This is a simple picture proof to show that if there is any decision process that will find a Pareto outcome for two people, it must be that liars will prosper: there are some circumstances where you would come out ahead if you were to lie about your utility function.

Apart from Pareto, the only other assumption it needs are that if the data is perfectly symmetric, then the outcome will be symmetric as well. We won't even need to use affine independence or other scalings of utility functions.

Now, given Pareto-optimality, symmetry allows us to solve symmetric problems by taking the unique symmetric Pareto option. Two such symmetric problems presented here, and in one of them, one of the two players must be able to prosper by lying.

So first assume Pareto-optimality, symmetry, and (by contradiction) that liars don't prosper. The players are x and y, and we will plot their utilities in the (x,y) plane. The first setup is presented in this figure:


 

There are five pure choices here, of utilities (0,1), (0.95,0.95), (1,0) and the non-Pareto optimal ones at (0.6,0.6) and (0.55,0.55). By symmetry and Pareto-optimality, we know that the outcome has to be (0.95,0.95).

Now player y is going to lie. If Player y can force the outcome off the green line and onto the blue line, then he will profit by lying. He is going to claim that the choice (0.95,0.95) actually only gives him a utility of (0.4), and so is at (0.95, 0.4).
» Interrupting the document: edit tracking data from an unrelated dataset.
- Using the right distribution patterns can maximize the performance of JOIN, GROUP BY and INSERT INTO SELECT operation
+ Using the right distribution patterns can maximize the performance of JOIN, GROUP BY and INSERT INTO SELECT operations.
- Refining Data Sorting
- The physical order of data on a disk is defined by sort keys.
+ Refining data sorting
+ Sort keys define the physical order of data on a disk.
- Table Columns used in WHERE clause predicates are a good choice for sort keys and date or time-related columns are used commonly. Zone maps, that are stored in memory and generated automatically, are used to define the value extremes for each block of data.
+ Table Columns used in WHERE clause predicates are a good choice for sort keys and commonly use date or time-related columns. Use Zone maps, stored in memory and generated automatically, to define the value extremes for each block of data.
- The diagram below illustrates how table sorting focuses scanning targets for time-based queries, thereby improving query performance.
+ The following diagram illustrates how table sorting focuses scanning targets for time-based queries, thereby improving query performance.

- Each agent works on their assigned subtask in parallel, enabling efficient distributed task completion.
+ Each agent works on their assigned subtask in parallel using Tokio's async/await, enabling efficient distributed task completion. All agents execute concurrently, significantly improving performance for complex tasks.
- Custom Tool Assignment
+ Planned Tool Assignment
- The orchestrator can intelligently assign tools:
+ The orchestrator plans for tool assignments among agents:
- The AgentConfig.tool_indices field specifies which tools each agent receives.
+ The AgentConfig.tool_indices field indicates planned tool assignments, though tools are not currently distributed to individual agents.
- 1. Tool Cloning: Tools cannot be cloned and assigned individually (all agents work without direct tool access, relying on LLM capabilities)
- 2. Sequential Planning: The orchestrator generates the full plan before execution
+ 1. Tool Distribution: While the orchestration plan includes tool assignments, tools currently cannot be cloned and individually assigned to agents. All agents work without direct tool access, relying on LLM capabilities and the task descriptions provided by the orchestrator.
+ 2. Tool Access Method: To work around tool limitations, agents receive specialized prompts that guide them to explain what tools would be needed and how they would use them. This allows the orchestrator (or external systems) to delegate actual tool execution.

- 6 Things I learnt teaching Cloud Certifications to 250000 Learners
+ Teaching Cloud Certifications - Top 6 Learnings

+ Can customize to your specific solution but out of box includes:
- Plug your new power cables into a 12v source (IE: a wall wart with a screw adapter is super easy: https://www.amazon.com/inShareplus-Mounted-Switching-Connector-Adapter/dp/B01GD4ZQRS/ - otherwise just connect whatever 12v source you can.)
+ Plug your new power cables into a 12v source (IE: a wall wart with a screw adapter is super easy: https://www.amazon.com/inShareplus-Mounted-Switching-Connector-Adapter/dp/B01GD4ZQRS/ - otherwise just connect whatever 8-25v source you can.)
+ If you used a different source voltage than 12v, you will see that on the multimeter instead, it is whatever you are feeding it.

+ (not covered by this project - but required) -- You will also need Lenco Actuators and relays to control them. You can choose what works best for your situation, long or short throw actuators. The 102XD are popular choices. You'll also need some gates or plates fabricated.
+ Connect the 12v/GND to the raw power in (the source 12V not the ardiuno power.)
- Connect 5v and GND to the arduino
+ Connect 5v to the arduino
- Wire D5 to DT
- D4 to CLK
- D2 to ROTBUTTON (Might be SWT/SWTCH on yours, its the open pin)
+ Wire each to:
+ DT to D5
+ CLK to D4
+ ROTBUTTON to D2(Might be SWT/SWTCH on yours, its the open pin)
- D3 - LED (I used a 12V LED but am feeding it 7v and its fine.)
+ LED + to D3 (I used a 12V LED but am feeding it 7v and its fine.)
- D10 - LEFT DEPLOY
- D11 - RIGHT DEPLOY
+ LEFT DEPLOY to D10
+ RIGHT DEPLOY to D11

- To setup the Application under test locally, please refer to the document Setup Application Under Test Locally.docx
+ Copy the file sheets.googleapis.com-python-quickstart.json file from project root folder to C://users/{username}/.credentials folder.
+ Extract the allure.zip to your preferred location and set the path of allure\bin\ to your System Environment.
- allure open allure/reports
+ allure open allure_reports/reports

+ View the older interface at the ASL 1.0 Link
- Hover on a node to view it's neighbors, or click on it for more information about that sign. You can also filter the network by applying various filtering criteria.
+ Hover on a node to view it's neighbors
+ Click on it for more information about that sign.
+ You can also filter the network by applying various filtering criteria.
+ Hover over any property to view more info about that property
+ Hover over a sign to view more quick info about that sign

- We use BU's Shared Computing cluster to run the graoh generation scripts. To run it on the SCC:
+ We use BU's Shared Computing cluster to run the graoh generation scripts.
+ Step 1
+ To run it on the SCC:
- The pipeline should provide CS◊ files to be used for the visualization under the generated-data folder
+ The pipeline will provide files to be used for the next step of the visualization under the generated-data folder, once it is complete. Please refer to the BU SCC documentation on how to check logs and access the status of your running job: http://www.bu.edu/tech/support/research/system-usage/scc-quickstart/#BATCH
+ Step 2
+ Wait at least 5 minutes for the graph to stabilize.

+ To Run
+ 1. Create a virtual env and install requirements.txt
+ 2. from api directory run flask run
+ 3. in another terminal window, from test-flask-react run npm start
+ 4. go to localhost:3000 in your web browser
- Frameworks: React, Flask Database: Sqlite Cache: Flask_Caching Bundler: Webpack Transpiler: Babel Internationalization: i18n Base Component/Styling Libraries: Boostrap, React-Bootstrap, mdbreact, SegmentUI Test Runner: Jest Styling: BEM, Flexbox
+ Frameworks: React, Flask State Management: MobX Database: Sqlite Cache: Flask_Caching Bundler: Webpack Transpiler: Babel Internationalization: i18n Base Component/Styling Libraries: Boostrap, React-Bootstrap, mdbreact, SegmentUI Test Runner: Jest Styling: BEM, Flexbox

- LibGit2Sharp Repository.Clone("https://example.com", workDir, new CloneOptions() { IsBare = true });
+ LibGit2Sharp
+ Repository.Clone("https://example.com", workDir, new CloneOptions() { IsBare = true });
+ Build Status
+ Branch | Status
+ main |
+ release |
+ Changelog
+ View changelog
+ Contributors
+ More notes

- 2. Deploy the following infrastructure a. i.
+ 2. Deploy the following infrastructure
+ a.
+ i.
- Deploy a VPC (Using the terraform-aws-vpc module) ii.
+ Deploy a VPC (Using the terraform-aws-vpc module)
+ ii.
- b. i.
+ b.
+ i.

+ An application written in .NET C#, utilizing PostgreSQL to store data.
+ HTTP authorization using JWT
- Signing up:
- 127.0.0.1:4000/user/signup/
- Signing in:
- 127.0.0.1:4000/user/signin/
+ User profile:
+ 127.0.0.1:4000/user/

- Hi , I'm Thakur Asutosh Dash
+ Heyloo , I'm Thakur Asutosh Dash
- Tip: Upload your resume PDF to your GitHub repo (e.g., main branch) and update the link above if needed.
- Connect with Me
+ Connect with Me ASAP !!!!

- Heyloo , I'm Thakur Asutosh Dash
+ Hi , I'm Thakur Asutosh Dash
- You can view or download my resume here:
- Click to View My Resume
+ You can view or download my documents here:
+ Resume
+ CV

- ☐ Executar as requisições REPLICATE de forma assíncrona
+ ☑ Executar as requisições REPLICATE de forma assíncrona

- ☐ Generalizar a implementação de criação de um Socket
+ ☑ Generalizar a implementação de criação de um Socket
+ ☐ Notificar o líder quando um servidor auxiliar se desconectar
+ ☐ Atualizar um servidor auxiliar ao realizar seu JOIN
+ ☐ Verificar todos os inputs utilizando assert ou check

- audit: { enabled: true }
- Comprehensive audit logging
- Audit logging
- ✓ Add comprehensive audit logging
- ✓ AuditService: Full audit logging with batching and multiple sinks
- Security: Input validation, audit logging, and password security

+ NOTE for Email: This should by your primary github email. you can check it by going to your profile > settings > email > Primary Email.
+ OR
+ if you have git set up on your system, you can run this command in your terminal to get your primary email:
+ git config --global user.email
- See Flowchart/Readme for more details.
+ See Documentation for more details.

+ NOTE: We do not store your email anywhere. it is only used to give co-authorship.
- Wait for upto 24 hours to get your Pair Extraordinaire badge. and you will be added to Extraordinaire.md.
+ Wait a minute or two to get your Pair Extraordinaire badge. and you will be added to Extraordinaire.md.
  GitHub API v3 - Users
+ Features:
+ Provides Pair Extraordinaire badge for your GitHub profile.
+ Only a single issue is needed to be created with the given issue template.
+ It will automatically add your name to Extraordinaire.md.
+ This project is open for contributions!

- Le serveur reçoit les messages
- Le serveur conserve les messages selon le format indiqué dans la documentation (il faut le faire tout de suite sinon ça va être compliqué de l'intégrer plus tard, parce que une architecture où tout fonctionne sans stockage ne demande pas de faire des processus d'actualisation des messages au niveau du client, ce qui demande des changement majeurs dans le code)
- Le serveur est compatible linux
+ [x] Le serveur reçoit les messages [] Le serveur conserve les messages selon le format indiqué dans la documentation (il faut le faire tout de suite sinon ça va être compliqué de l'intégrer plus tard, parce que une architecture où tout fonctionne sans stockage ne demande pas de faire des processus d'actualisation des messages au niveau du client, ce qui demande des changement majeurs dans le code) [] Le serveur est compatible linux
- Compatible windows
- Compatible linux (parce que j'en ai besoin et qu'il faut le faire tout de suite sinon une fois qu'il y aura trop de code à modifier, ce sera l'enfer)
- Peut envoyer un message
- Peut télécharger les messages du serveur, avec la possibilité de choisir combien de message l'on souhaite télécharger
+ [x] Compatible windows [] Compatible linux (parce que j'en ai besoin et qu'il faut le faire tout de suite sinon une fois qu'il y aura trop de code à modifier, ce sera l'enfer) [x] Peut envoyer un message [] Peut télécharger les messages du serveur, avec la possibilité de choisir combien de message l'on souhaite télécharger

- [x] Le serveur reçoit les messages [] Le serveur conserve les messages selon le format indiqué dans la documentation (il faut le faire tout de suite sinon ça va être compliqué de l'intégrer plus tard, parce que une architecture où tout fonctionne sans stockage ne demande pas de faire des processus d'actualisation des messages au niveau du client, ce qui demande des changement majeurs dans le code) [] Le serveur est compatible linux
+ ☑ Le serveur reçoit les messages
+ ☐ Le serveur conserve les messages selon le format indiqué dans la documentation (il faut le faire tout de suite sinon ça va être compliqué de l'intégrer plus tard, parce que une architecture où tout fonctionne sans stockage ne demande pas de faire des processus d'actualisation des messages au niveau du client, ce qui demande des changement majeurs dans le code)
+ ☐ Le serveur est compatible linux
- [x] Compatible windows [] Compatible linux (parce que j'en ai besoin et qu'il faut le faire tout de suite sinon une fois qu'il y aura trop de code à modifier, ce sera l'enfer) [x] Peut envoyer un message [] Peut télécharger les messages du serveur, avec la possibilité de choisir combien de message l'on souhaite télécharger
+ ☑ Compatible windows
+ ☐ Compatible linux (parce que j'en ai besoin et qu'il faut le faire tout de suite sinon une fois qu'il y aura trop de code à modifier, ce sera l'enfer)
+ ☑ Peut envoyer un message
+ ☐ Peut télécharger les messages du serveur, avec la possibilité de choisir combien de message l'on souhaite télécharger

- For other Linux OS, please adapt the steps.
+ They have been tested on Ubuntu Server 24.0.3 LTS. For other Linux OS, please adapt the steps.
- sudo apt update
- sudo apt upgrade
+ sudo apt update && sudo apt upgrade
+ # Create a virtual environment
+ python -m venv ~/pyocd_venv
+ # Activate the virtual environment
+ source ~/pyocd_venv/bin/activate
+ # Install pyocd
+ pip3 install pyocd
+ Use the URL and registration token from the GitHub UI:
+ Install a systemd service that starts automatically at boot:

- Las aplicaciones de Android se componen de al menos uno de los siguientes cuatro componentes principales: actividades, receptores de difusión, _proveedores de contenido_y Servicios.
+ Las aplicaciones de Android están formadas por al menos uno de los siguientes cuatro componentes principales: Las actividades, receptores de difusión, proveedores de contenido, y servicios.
This results in this diagram:




The Pareto optimal boundary of this is:




Now, the new outcome must be on the green segment somewhere (including the end points). Or else, as we have seen, player y will have profited by lying. Got that? If liars don't prosper, then the outcome for the above diagram must be on the green segment.

Now let's consider a new setup, namely:




This has choices with utility (1,0), (0.55,0.55), (0,1) and non-Pareto optimal choices (0.4,0.6) and (0.6,0.4). It is symmetric, so the outcome must be (0.55, 0.55) by Pareto-optimality.

Now it's player x's chance to lie. She will lie on two of her choices, claiming that (0.4,0.6) is actually at (0.6,0.6) and that (0.6,0.4) is actually at (0.95, 0.4):




You will no doubt be astounded and amazed to realise that this setup is precisely the same as in the third figure! Now, we know that the outcome for that must lie along the green line between (1,0) and (0.95,0.4). Translating that green line back into the real utility for x, you get:



Any point on that line is better, from x's perspective, than the standard outcome (0.55,0.55) (she will get at least 0.6 in utility on the green line). So, if we accept Pareto-optimality and symmetry, then one of the players has to be able to profit by lying in certain situations.

Pareto-optimality is required: if you waive that condition, then some non-Pareto solutions such as "flip a coin, and the winner gets to decide the outcome" do not allow liars to prosper.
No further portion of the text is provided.